There's no shortage of true crime obsessions, thanks to Netflix’s endless rollout of new docuseries that have recently covered cults (Wild Wild Country), diabolical crimes (Evil Genius), and now, murder mysteries with The Staircase, which tells the story of crime novelist Michael Peterson, who is accused of killing his wife, Kathleen, after she is found dead at the bottom of a staircase. Originally debuting in France in 2004, the award-winning miniseries documented Peterson’s indictment, subsequent trial and 2003 conviction. Now streaming on Netflix, filmmaker Jean Xavier de Lestrade put together three new episodes, after Peterson was released from prison pending retrial in 2017.
Last week, Kanye West made good on all of his teases by releasing not one, but two new albums -- Ye, his eighth solo record, and Kids See Ghosts, a collaboration between West and Kid Cudi. While the EPs -- both albums top out at seven songs each -- have debuted to mixed reviews, they do offer listeners a peek inside West’s mind, and not just his ego. Grappling with issues of mental health, West (and Cudi) goes further down the rabbit hole of his own dark, twisted fantasies. The production on both is slick with West both responding to current listener-approved rap style while still pushing it forward the only way West knows how. Standout tracks from both albums -- “4th Dimension” and “Ghost Town” -- easily showcase the rapper’s sampling mastery. And if nothing else, the music gives fans something to chew on until West feels inspired to give us a full-length offering.

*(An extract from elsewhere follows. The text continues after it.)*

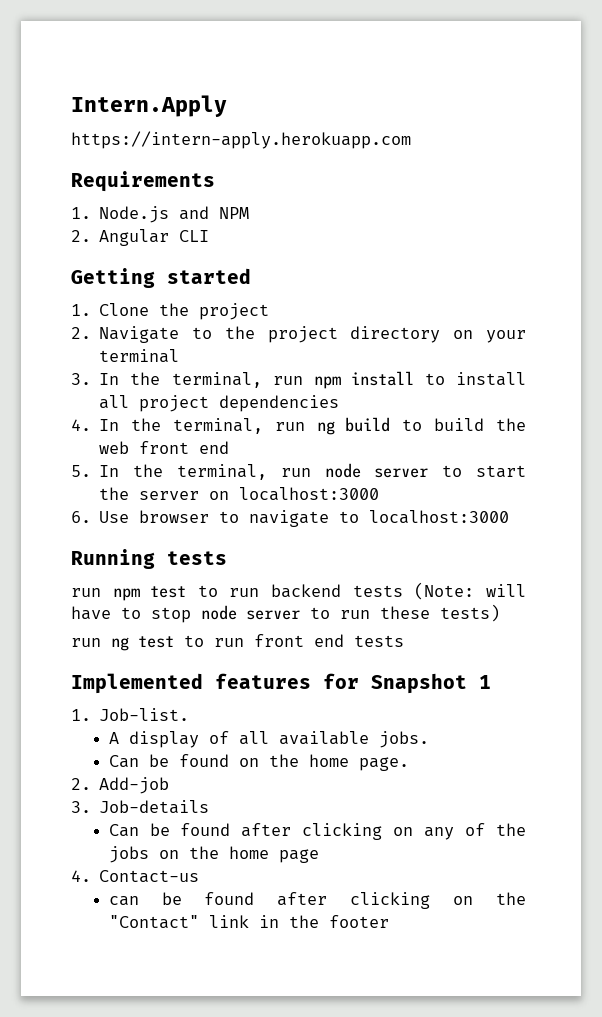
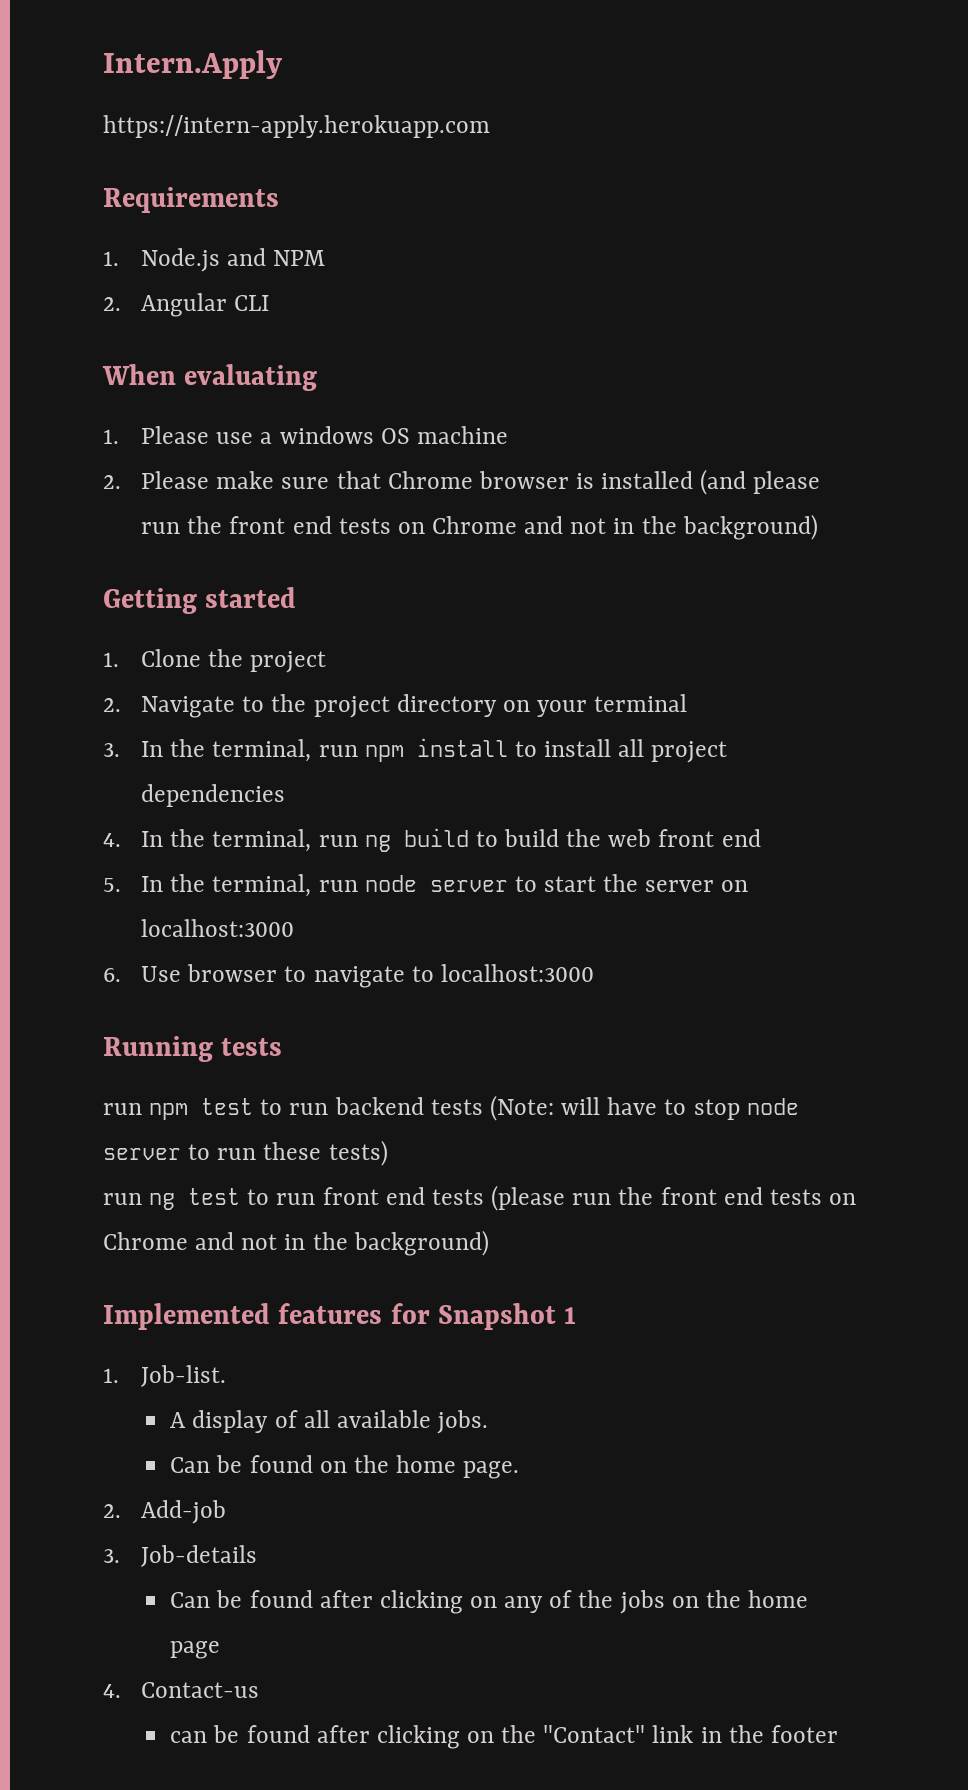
(210, 236) none -> [102,364,318,391] [103,426,508,444] [103,469,821,495] [141,514,818,540] // When evaluating // 1. Please use a windows OS machine // 2. Please make sure that Chrome browser is installed (and please run the front end tests on Chrome and not in the background)
(404, 641) none -> [491,1185,857,1211] [103,1230,489,1256] (please run the front end tests on Chrome and not in the background)

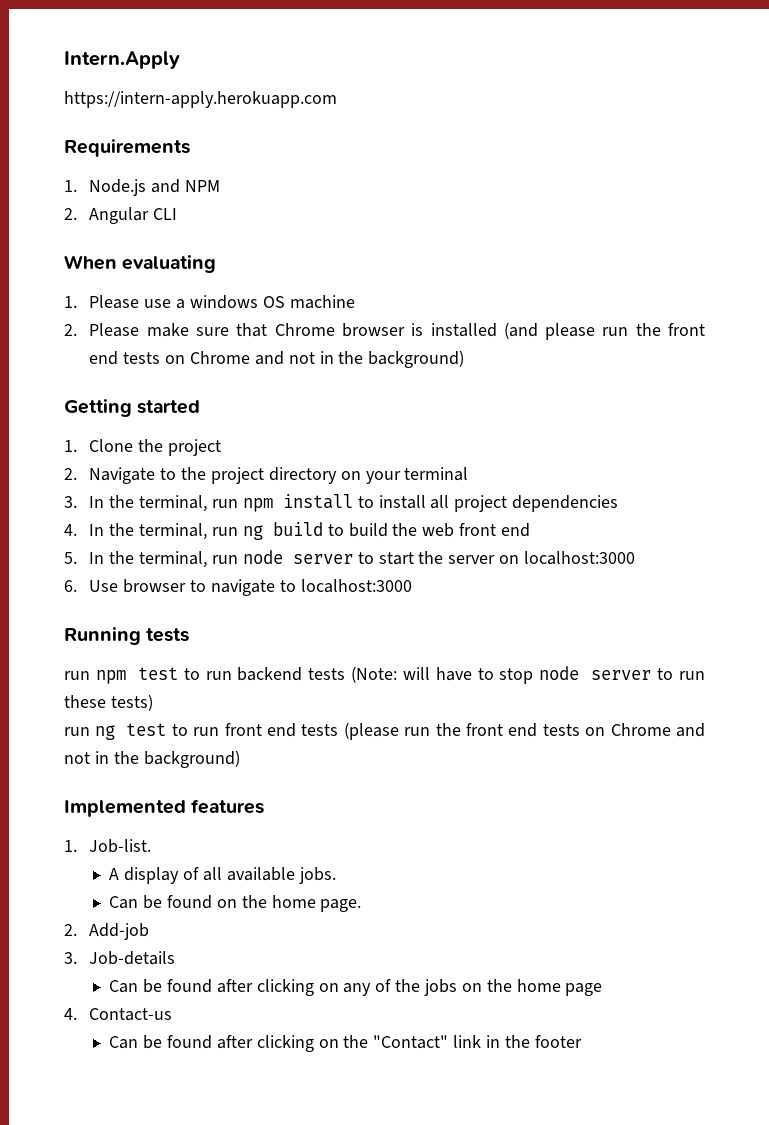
[390,1303,577,1330] for Snapshot 1 -> (265, 806) none
[170,1731,208,1743] can -> [109,1036,139,1049] Can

If you’re not already watching Succession, it’s not too late to catch up on this drama about the Roy family, which owns one of the world’s biggest media and entertainment conglomerates. When the aging patriarch (Logan, played by Brian Cox) begins to step back, the four kids make bids for power and control of the company and try to claim what they feel is rightfully theirs of the family’s amassed fortune. The show is a mix of King Lear and other high-powered family dramas like The Crownand Trust -- but the family in Succession, who have garnered comparisons to the Murdochs and Redstones, are much more brutal. “There’s also a tragic side to it, where you see how massive wealth and power distort and twist and wound this family,” says Adam McKay, the show’s director and executive producer. The superbly acted show -- which also stars Jeremy Strong, Sarah Snook, Kieran Culkin and Alan Ruck -- has already been renewed for a second season by HBO, which may have finally filled its family drama void left by Six Feet Under and Big Love.